Go through the data and tally the lines that include "class". The reply is that number alone.

==== Supplied information ====

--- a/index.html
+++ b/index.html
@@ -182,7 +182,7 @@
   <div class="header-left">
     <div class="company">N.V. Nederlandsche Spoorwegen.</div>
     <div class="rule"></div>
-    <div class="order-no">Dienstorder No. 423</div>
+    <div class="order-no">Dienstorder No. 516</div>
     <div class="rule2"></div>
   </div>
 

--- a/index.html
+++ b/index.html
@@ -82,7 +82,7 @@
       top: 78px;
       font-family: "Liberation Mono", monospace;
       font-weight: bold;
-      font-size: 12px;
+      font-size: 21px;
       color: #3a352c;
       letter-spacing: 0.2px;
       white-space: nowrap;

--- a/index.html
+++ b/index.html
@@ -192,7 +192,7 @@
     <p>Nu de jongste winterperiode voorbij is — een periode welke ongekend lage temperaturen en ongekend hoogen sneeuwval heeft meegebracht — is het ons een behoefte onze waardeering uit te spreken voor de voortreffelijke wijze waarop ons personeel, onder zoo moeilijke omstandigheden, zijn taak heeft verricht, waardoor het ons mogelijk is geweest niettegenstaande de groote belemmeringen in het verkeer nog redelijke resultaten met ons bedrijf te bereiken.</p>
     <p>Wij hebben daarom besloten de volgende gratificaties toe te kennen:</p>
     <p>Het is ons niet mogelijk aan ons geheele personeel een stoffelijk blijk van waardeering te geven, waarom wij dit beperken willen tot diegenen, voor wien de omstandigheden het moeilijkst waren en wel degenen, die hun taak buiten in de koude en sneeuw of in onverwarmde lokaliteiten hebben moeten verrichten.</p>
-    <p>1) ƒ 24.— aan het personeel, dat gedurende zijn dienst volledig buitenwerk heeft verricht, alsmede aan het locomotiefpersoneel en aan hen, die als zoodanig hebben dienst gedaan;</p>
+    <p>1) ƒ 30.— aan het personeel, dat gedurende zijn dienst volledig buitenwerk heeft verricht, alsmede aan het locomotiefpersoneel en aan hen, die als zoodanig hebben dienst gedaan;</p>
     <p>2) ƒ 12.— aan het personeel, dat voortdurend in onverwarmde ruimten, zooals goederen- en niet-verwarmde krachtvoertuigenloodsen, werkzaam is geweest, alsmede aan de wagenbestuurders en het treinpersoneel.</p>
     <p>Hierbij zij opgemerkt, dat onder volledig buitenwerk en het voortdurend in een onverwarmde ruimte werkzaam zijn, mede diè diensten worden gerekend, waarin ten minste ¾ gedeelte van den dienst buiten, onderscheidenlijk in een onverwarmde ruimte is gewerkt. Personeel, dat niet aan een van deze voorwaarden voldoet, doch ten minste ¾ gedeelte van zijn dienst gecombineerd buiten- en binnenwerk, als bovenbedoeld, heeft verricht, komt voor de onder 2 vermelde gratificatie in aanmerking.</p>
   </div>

====

▶ **Written answer**
6